25 Creepy Stories You Should Literally Not Read If You Plan To Sleep Tonight

11. Terrorized by a clown

GonzoTheGood:

I was five years old, and I was invited to a neighbor’s birthday party. We lived in the quiet suburbs of Baltimore, Maryland. It was an idyllic town. Trees lined the streets, looking over the neighborhood like giant looming sentinels. It was early October. I remember this because the houses were decorated for Halloween.

The boy’s parents pulled out all of the stops to make their son’s party one to remember. There was a slow moving, sad faced donkey that the smaller children were permitted to ride. I was not allowed to ride the donkey. I was a fat boy, even at age five. I was also as loud as I was fat. It was my loud mouth that caused this pleasant afternoon of cake, ice cream and piñatas to quickly unravel into a horrifying nightmare.

Aside from the usual accoutrements at a seven year olds party, there was a clown. The clown walked around silently, prancing and smiling. He would laugh silently. He would do the old “I got your nose” trick, and pull coins out from behind our ears. He made balloon animals, and attempted to ride a unicycle. The other kids laughed. I hated the clown. Everything about him made me uncomfortable. And because of this, my fat five year old self decided it was a decent idea to give the clown a hard time.

Birthday Boy announced aloud that it was time to head inside to see the special clown magic show. All the kids went into the living room and sat on the hard wood floor. I stood in the back. The clown proceeded with the magic show. He pulled a fake rabbit out of his hat, and performed other hack tricks, as I stood in the back of the room and jeered him. I would yell out how the tricks were done.

The clown continued to silently smile; making no sound as he went about his magical presentation. His face said happiness, but his eyes screamed in rage at me. This went on for 15 minutes. The kids laughed as the clown fumbled through some crappy dime-store magic tricks. I do not know if it was an act of mercy, but Birthday boy’s parents shouted “Piñata time!” And all the kids ran outside to smash a cardboard donkey stuffed with candy.

After a few minutes outside, all of the fruit punch I drank throughout the day wanted out. I scurried back into the house in search of the toilet. The house was quiet, and the sun had shifted in the sky, leaving the kitchen and the adjoining hallway bathed in a murky early evening light. As I walked through the kitchen and into the hall, from a room in the hall, stepped the clown, into the hallway. He stood there staring at me, staring at him. It seemed like one of those Wild West showdowns from the “cowboy movies” my dad use to watch on television. He lurched slowly toward me; his painted smile unwavering, but his eyes, bloodshot and filled with unbridled hatred.

“Here piggy piggy”

I walked a few steps in reverse before spinning on my heels and trying to make it to the kitchen. I felt a large hand land on my shoulder. I was spun around forcefully and fell to the floor. The clown stood above me for a moment before putting a giant clown shoe on my fat chest. I remember trying to squirm, and I remember wanting to scream and cry for help. But it never happened. He stood over me, pinning me to the floor before brandishing one of those old style seltzer bottles. He proceeded to spray the crotch of my pants and in a sing-song voice; he cooed “piggy goin’ pee- pee, piggy goin’ pee pee” until the contents of the bottle were drained. When he removed his foot from my chest, I lashed out with my feet, kicking at his shins and trying to scurry away at the same time. I ran into a pantry and slammed the door.

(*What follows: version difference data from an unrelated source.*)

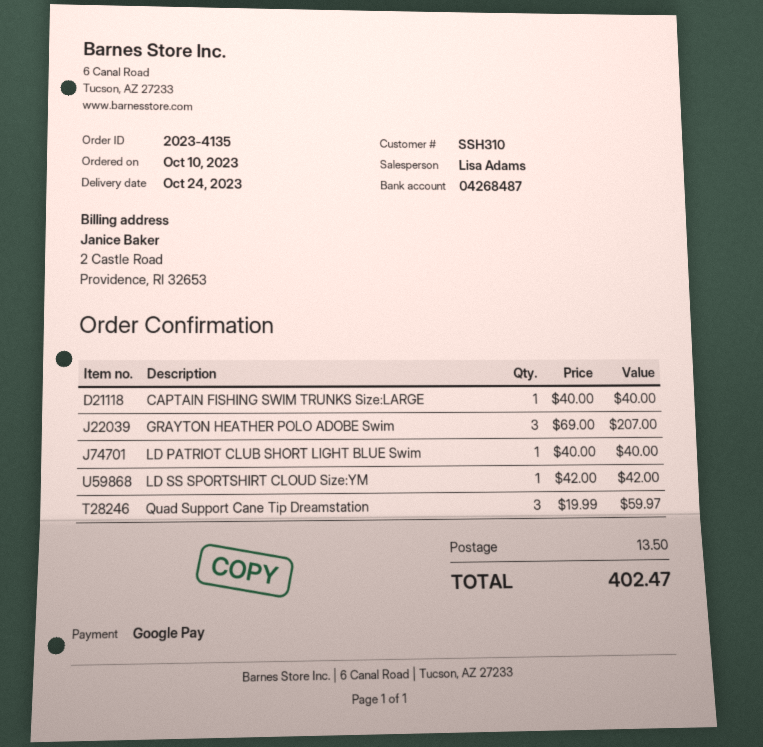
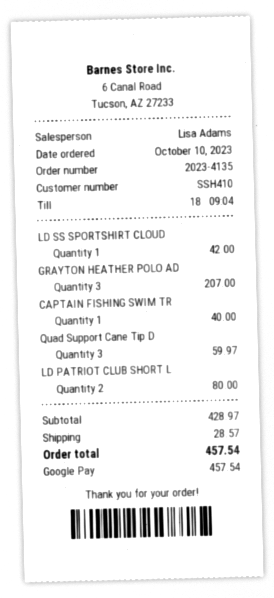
customer number: SSH310 -> SSH410
LD PATRIOT CLUB SHORT LIGHT BLUE Swim: 1 for 40.00 -> 2 for 80.00
shipping: 13.50 -> 28.57
total: 402.47 -> 457.54

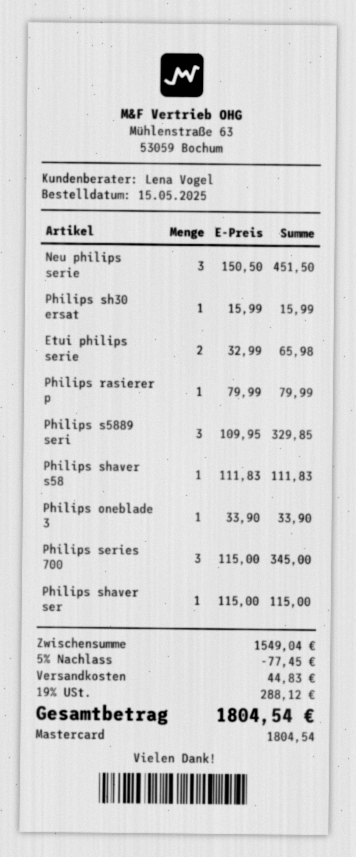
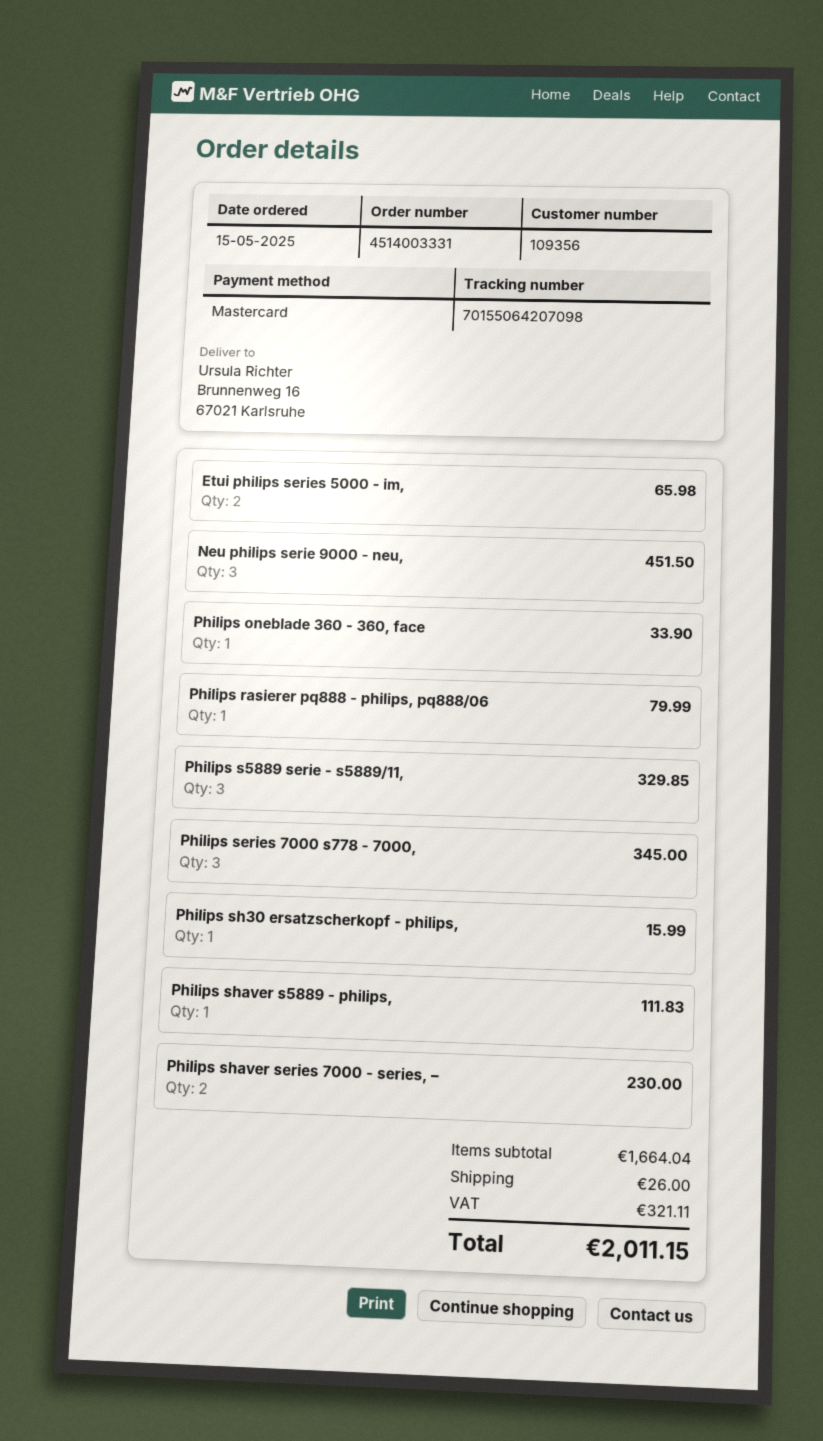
Philips shaver ser: 1 for 115.00 -> 2 for 230.00
subtotal: 1549.04 -> 1664.04
discount: 5% = 77.45 -> none
shipping: 44.83 -> 26.00
tax: 288.12 -> 321.11
total: 1804.54 -> 2011.15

It was really a terrible hiding place. He had to see where I went. The pantry was about four feet away from where I was laying on the floor just moments ago. It was dark in the pantry and smelled of Pine-Sol cleaning solvent. There was no lock on the inside to protect me from the clown. In the dark pantry, I slid to the floor and tried not to sob uncontrollably. Minutes passed. Those minutes felt like hours. I heard no sound other than my wheezing, and a fear-fart that squeaked out.

“Oh piggy piggy. Did you make poopy in the pantry?” The voice came from inside the dark pantry in which I was hiding. Or so I thought. I froze in fear. Not moving. Not breathing. I did not know where the clown was. If he was in the pantry with me, I needed to get out. If he was out there, I needed to stay in the pantry.

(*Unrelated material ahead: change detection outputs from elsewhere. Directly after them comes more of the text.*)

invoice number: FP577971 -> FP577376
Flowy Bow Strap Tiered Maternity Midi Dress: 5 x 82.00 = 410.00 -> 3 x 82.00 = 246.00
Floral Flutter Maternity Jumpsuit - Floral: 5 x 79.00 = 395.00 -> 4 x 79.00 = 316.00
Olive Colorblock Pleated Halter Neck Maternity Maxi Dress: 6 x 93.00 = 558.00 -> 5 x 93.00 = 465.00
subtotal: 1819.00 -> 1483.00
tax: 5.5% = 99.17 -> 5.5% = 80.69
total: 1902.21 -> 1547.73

I lowered my head to the floor, and squinted through the gap between the bottom of the pantry door, and the floor. There was not much to see. What little light bled through the bottom of the door was quickly blacked out, and a blood-shot eye stared back at me from the other side of the door.

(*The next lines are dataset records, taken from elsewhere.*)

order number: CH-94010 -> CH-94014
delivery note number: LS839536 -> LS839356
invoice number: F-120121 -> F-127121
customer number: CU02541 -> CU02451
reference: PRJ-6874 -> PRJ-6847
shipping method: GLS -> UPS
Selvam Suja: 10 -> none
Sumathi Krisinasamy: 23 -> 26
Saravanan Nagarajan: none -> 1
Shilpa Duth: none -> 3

There was a low, guttural laugh, and a voice that either hissed “boo piggy” or “poo piggy.” I squeezed my eyes shut and started crying at a near hysterical level. The door swung open, and I screamed as loud as I could.
Standing in the doorway was my dad.

“What the hell are you doing?” he asked.

“Clown!” I screamed.

He carried me out of the pantry and out of the house and back to the safety of our house.